The Reduction Print

Reduction printing is a method for creating a multi-color print. Compared to using multiple blocks, one for each color; the reduction method uses the same block carving away as you go. This method is also called a Suicide Print, since you carve away each layer, the act of creation is an equal act of destruction.

Historical note, Picasso is often cited as the originator of the method, you can see a short video of his reduction prints. Considering woodblock printing dates back to 7th Century China, I find it hard to believe that it took 1,300 years to discover this method of adding color.

The Method

In linocut, it is good to remember what you carve away will not get ink, with that in mind the method is straight-forward. First you carve away everything you want to stay white. You then print your block with the lightest color. Next, you carve out the area you want to keep the color you just added. Your printed paper will have that color, so carving it out of the block keeps that area from getting more ink. Print and repeat the process for each color, getting darker as you go ending on black.

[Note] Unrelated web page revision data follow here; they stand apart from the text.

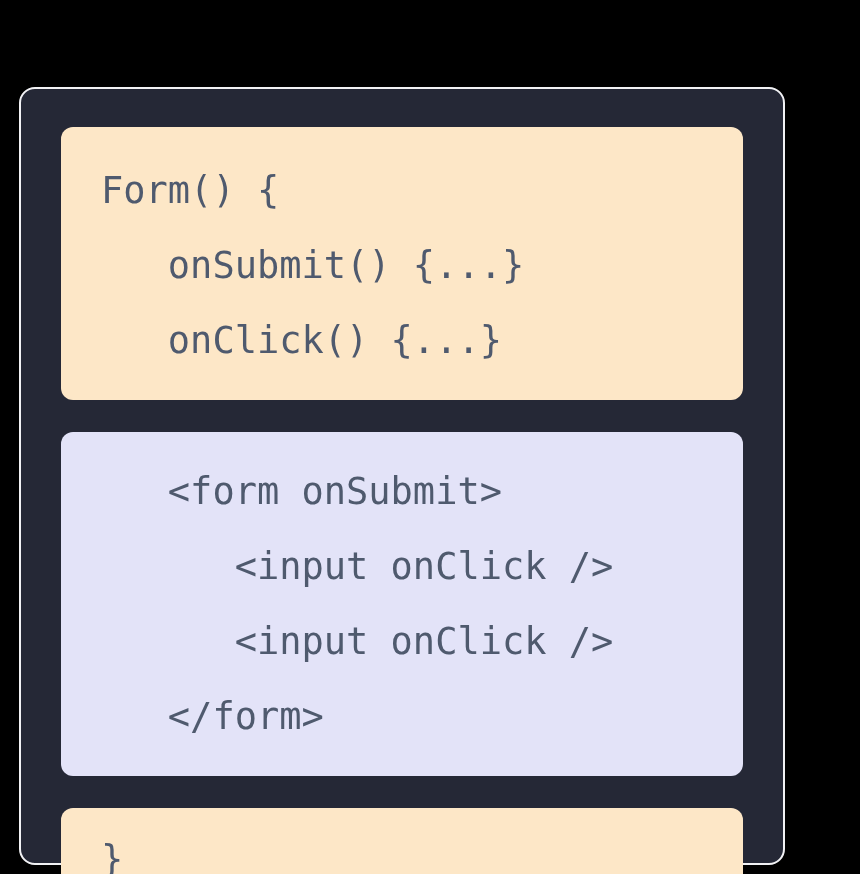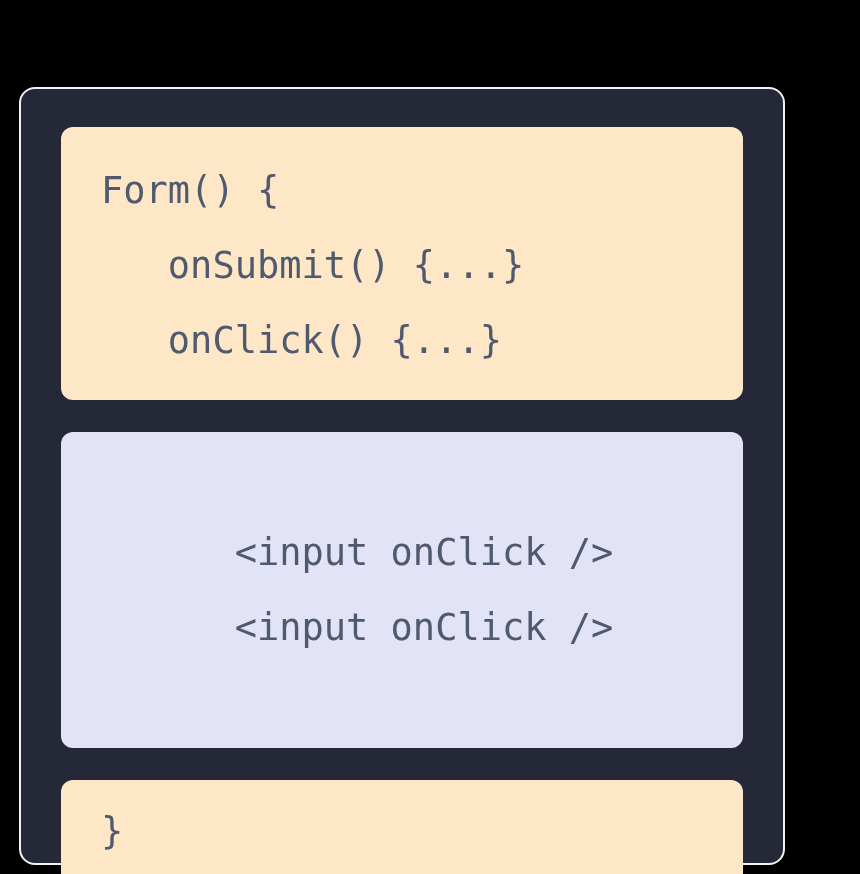--- a/index.html
+++ b/index.html
@@ -93,6 +93,7 @@
     </div>
 
     <div class="code-block block-markup block-markup-body">
+      <div class="code-line">   &lt;form onSubmit&gt;</div>
       <div class="code-line">      &lt;input onClick /&gt;</div>
       <div class="code-line">      &lt;input onClick /&gt;</div>
     </div>

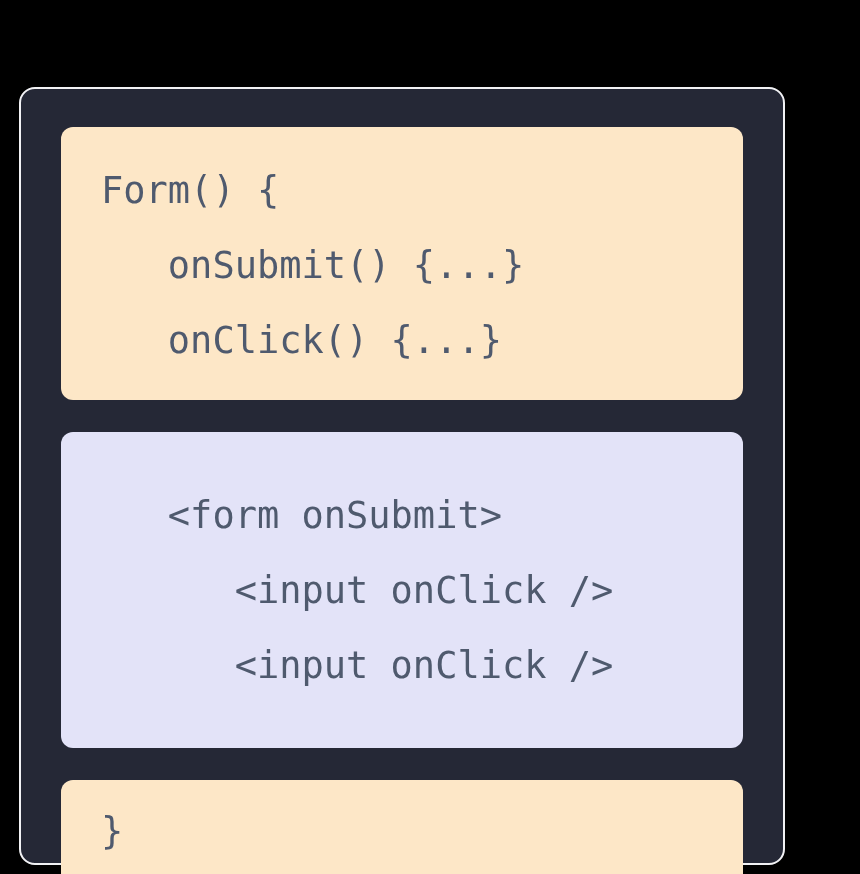--- a/index.html
+++ b/index.html
@@ -96,6 +96,7 @@
       <div class="code-line">   &lt;form onSubmit&gt;</div>
       <div class="code-line">      &lt;input onClick /&gt;</div>
       <div class="code-line">      &lt;input onClick /&gt;</div>
+      <div class="code-line">   &lt;/form&gt;</div>
     </div>
 
     <div class="code-block block-js block-js-tail">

One of the most important parts of reduction printing is registration. Registration refers to lining up your block and paper in the exact same location so each color goes where you want.

For my first print, I traced out the edges of the bottom left corner where I placed my block and again traced for my paper and then just eyeballed lining up both to those lines.

First color printed and drying

You can see numerous registration errors when I added my black in the second layer, the basic eyeball method isn’t quite precise enough especially for text.

Second color added

For my second two-color reduction print, I made a simple registration jig consisting of two L shaped pieces. The block would go against the smaller inner L bracket, and the paper against the larger outer L bracket which is twice as thick.

Registration Jig

I used a thin piece of MDF board, only a few dollars for a huge sheet at Home Depot, but I only have a hand-held jigsaw and not a proper edged table saw so my lines aren’t that straight. The important part is everything lines up consistently each time, so it doesn’t have to be perfect, just needs to avoid wobbling, a little sanding smoothed it out for me.

Brackets out of Cardboard

I make most brackets now out of cardboard which is a bit easier to work with. The outer bracket size doesn’t really matter, you just need it bigger than your paper, so I have a large one fixed to a board. The inner bracket controls your margin and centering your print on your paper. I have a couple different sizes, a 1/2″ bracket for printing 4″x6″ blocks on 5″x7″ paper, and a 1″ bracket for printing 6″x8″ blocks on 8″x10″ paper.

You can see registration worked much better with this second method. To note, I still hand print all my work, hand burnishing each, not sending through a press.

For a video on building a registration jig, check out Diode Press Linocut Tutorial #3, it is a good example making a jig out of foam core. The whole series is a great introduction to linocut.


For my first one, I transferred the image using the toner transfer method I mentioned in my last article. I was worried that when I washed the block after printing the orange I would lose the underlying image and not know which area to carve away. So before printing, I traced the part I wanted to remove next, so afterwards I could transfer back to the block if needed.

I didn’t end up needing the traced portion, since the image stayed.

The second print, I transferred the image using a graphite transfer and then drew over on top with a permanent marker. The underlying marker image also maintained between prints and washing.

It’s a good idea to make several extra prints, because however many you print at first is the most you can make; since you carve away at each step. It usually takes me one or two prints to get things printing nice. Also, I use these first two prints through each step, so all the initial work goes to these two, which will probably end up as throwaways.

In summary, it’s a good method I enjoy for creating multi-color prints; plus it uses less material than multi-block prints.